Auf Einladung der Stiftung nahm etwa die Bolivianerin Elsa Vega Sillo teil. Sie ist die Beauftragte ihrer Regierung für »Entpatriarchalisierung«. Sillo erläuterte, wie sie trotz Widerstands in ihrer eigenen Regierung auf staatliche Entscheidungsprozesse Einfluss nimmt, etwa durch »indigene Techniken«. Eine bestehe in der Rückbesinnung auf traditionelle Medizin aus Pflanzen. Damit soll die Abhängigkeit von importierten Arzneimitteln, die von Großkonzernen hergestellt werden, vermindert werden.
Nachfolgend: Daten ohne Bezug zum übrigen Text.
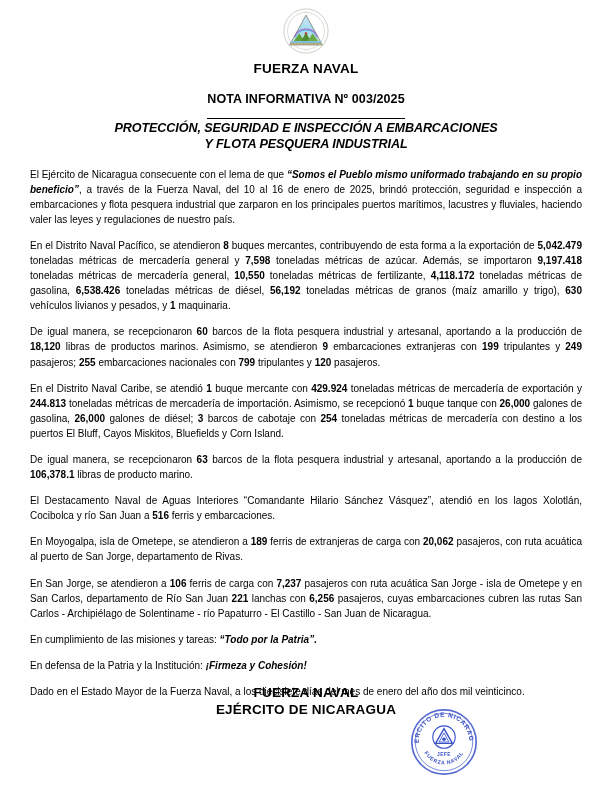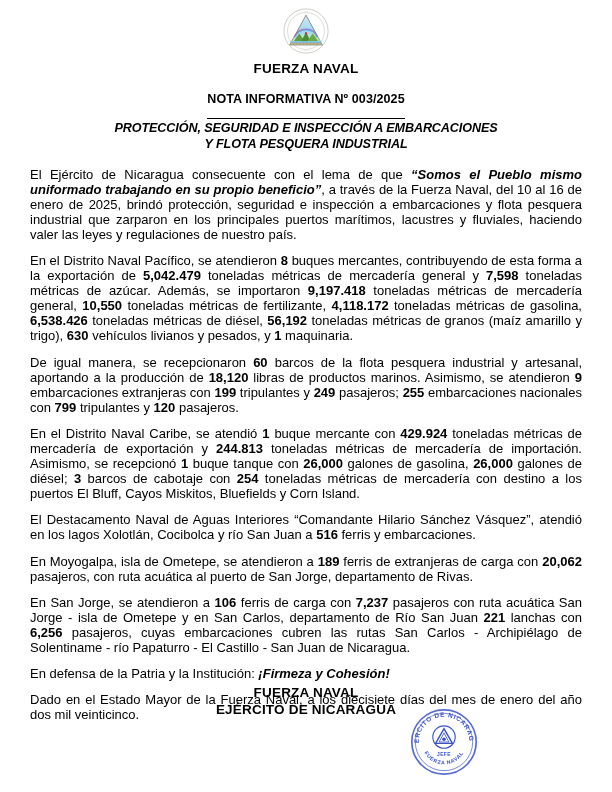--- a/index.html
+++ b/index.html
@@ -67,21 +67,21 @@
     letter-spacing: -0.1px;
     font-style: italic;
   }
 
   
   .body-text {
     margin-top: 15px;
   }
   .body-text p {
     margin: 0 0 11px 0;
-    font-size: 13px;
+    font-size: 10px;
     line-height: 15.1px;
     text-align: justify;
     text-justify: inter-word;
   }
   .body-text p:last-child { margin-bottom: 16px; }
 
   b { font-weight: bold; }
   .bi { font-weight: bold; font-style: italic; }
 
   
@@ -177,27 +177,29 @@
   <div class="body-text">
 
     <p><span>El Ejército de Nicaragua consecuente con el lema de que </span><span class="bi">“Somos el Pueblo mismo uniformado trabajando en su propio beneficio”</span><span>, a través de la Fuerza Naval, del 10 al 16 de enero de 2025, brindó protección, seguridad e inspección a embarcaciones y flota pesquera industrial que zarparon en los principales puertos marítimos, lacustres y fluviales, haciendo valer las leyes y regulaciones de nuestro país.</span></p>
 
     <p><span>En el Distrito Naval Pacífico, se atendieron </span><b>8</b><span> buques mercantes, contribuyendo de esta forma a la exportación de </span><b>5,042.479</b><span> toneladas métricas de mercadería general y </span><b>7,598</b><span> toneladas métricas de azúcar. Además, se importaron </span><b>9,197.418</b><span> toneladas métricas de mercadería general, </span><b>10,550</b><span> toneladas métricas de fertilizante, </span><b>4,118.172</b><span> toneladas métricas de gasolina, </span><b>6,538.426</b><span> toneladas métricas de diésel, </span><b>56,192</b><span> toneladas métricas de granos (maíz amarillo y trigo), </span><b>630</b><span> vehículos livianos y pesados, y </span><b>1</b><span> maquinaria.</span></p>
 
     <p><span>De igual manera, se recepcionaron </span><b>60</b><span> barcos de la flota pesquera industrial y artesanal, aportando a la producción de </span><b>18,120</b><span> libras de productos marinos. Asimismo, se atendieron </span><b>9</b><span> embarcaciones extranjeras con </span><b>199</b><span> tripulantes y </span><b>249</b><span> pasajeros; </span><b>255</b><span> embarcaciones nacionales con </span><b>799</b><span> tripulantes y </span><b>120</b><span> pasajeros.</span></p>
 
     <p><span>En el Distrito Naval Caribe, se atendió </span><b>1</b><span> buque mercante con </span><b>429.924</b><span> toneladas métricas de mercadería de exportación y </span><b>244.813</b><span> toneladas métricas de mercadería de importación. Asimismo, se recepcionó </span><b>1</b><span> buque tanque con </span><b>26,000</b><span> galones de gasolina, </span><b>26,000</b><span> galones de diésel; </span><b>3</b><span> barcos de cabotaje con </span><b>254</b><span> toneladas métricas de mercadería con destino a los puertos El Bluff, Cayos Miskitos, Bluefields y Corn Island.</span></p>
 
+    <p><span>De igual manera, se recepcionaron </span><b>63</b><span> barcos de la flota pesquera industrial y artesanal, aportando a la producción de </span><b>106,378.1</b><span> libras de producto marino.</span></p>
 
     <p><span>El Destacamento Naval de Aguas Interiores “Comandante Hilario Sánchez Vásquez”, atendió en los lagos Xolotlán, Cocibolca y río San Juan a </span><b>516</b><span> ferris y embarcaciones.</span></p>
 
     <p><span>En Moyogalpa, isla de Ometepe, se atendieron a </span><b>189</b><span> ferris de extranjeras de carga con </span><b>20,062</b><span> pasajeros, con ruta acuática al puerto de San Jorge, departamento de Rivas.</span></p>
 
     <p><span>En San Jorge, se atendieron a </span><b>106</b><span> ferris de carga con </span><b>7,237</b><span> pasajeros con ruta acuática San Jorge - isla de Ometepe y en San Carlos, departamento de Río San Juan </span><b>221</b><span> lanchas con </span><b>6,256</b><span> pasajeros, cuyas embarcaciones cubren las rutas San Carlos - Archipiélago de Solentiname - río Papaturro - El Castillo - San Juan de Nicaragua.</span></p>
 
+    <p><span>En cumplimiento de las misiones y tareas: </span><span class="bi">“Todo por la Patria”.</span></p>
 
     <p><span>En defensa de la Patria y la Institución: </span><span class="bi">¡Firmeza y Cohesión!</span></p>
 
     <p>Dado en el Estado Mayor de la Fuerza Naval, a los diecisiete días del mes de enero del año dos mil veinticinco.</p>
 
   </div>
 
   <div class="seal">
     <svg width="70" height="70" viewBox="0 0 100 100" aria-hidden="true">
       <defs>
Eine der ältesten internationalistisch orientierten US-Frauenorganisationen »Madre« lud die junge Syrerin Oula Ramadan von der kleinen Organisation »Bedael« nach New York ein. Sie erläuterte, wie Frauen oft unter lebensgefährlichen Bedingungen Widerstandsarbeit leisten. Im »Kalifat« des Islamischen Staates nutzten Frauen die Anonymität des verordneten Ganzkörperschleiers und die Geringschätzung, mit der sie von den Herrschern behandelt werden. Der islamistischen Indoktrination von Kindern wirken sie mit säkularer Erziehung zu Hause entgegen. Auch im Bereich der Krankenversorgung existierten Widerstandspotenziale, um das Regime von innen zu bekämpfen.